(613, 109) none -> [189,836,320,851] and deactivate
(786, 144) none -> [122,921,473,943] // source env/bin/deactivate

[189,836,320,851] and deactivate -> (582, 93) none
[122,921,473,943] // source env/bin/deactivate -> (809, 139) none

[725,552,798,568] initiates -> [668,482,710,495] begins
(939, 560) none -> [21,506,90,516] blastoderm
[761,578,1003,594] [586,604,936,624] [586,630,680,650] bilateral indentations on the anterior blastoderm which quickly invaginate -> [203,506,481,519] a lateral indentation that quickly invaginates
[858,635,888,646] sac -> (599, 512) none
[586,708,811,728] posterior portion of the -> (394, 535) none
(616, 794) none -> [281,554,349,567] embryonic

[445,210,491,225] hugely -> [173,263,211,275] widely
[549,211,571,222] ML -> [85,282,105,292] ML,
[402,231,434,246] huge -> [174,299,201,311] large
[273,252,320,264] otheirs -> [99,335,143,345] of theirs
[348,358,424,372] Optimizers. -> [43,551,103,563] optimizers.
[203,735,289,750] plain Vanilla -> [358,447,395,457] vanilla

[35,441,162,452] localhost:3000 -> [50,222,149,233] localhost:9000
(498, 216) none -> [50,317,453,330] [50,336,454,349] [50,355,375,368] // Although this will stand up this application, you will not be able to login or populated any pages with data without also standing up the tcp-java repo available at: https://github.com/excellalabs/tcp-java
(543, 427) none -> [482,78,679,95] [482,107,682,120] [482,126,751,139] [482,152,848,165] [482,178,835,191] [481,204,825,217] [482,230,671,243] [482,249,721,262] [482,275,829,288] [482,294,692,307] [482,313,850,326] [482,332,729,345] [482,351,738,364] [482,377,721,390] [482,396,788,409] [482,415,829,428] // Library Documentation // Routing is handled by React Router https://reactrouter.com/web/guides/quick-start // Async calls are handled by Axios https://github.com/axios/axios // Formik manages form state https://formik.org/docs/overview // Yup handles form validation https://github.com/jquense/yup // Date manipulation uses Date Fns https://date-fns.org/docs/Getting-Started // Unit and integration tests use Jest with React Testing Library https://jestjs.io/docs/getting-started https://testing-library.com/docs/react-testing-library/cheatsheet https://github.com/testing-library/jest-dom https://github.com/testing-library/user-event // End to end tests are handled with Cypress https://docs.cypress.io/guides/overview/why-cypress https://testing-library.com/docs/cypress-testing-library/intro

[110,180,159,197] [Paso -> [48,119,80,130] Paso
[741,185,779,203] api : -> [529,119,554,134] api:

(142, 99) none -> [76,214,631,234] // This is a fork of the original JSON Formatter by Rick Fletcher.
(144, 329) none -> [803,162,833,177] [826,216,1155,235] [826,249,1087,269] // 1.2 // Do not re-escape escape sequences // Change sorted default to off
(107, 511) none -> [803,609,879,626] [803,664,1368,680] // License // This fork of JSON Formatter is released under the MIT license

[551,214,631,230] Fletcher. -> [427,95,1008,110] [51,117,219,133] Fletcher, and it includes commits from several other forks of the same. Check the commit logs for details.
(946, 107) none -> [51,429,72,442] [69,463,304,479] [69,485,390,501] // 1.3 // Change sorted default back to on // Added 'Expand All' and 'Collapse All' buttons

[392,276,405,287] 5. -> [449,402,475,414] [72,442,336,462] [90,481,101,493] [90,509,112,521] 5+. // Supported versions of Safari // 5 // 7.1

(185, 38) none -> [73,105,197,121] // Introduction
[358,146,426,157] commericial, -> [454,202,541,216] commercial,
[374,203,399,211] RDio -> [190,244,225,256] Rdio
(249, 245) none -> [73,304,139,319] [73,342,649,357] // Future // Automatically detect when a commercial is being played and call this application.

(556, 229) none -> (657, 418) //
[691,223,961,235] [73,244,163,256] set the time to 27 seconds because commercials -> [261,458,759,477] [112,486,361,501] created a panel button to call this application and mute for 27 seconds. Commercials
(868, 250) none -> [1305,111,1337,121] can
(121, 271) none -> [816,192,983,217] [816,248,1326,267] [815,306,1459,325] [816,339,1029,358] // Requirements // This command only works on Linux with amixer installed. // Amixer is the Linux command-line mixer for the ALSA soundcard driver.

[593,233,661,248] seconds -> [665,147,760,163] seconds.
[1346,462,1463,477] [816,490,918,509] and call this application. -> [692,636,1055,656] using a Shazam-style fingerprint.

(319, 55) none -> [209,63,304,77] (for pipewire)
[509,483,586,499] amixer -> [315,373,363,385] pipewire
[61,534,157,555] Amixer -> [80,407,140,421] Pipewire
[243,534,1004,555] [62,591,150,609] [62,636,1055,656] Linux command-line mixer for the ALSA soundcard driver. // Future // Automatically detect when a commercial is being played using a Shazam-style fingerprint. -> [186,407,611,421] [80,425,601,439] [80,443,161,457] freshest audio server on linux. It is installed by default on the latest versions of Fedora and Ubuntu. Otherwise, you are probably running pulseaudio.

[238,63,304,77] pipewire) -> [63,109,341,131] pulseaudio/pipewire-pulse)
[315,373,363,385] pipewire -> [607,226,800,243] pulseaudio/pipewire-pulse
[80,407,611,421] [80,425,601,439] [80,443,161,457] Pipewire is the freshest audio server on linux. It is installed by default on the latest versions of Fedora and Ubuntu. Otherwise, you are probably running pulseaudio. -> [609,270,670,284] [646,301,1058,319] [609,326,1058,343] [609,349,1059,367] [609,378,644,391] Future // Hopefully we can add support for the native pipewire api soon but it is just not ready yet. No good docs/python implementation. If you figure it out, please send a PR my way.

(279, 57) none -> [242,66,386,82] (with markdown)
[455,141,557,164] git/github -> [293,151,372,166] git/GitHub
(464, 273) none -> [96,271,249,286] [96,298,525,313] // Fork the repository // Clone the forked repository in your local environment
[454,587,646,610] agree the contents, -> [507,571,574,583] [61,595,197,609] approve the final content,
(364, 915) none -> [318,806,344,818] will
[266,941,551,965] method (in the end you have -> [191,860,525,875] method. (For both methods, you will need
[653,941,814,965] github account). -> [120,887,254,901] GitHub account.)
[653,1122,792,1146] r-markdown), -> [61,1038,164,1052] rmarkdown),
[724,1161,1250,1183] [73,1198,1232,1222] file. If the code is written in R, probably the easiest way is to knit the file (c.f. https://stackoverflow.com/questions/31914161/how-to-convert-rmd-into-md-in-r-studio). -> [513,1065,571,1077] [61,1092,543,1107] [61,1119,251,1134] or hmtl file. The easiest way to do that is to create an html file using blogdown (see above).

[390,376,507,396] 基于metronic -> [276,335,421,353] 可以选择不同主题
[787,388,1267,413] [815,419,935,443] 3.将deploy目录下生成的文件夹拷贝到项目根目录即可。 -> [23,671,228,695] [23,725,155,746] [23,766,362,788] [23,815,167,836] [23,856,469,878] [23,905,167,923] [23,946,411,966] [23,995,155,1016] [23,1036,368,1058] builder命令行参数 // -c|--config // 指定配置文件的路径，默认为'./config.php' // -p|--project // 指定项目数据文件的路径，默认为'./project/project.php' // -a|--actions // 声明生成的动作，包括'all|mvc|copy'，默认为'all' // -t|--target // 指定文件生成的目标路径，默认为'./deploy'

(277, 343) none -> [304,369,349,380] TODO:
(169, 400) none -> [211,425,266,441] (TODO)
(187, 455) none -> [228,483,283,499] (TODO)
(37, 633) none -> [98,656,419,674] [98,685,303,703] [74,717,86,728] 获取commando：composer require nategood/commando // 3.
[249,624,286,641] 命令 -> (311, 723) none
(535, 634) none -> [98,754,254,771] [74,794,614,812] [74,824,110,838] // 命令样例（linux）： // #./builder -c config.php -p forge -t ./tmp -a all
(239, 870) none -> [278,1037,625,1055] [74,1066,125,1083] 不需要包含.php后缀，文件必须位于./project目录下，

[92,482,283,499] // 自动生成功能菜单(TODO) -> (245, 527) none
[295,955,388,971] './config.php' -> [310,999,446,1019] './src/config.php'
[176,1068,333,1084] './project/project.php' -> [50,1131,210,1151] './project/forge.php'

---+---

→ **WHAT IS NEEDED**:
Scan the entries above and return each line that holds "JSON".

→ **WRITTEN ANSWER**:
(142, 99) none -> [76,214,631,234] // This is a fork of the original JSON Formatter by Rick Fletcher.
(107, 511) none -> [803,609,879,626] [803,664,1368,680] // License // This fork of JSON Formatter is released under the MIT license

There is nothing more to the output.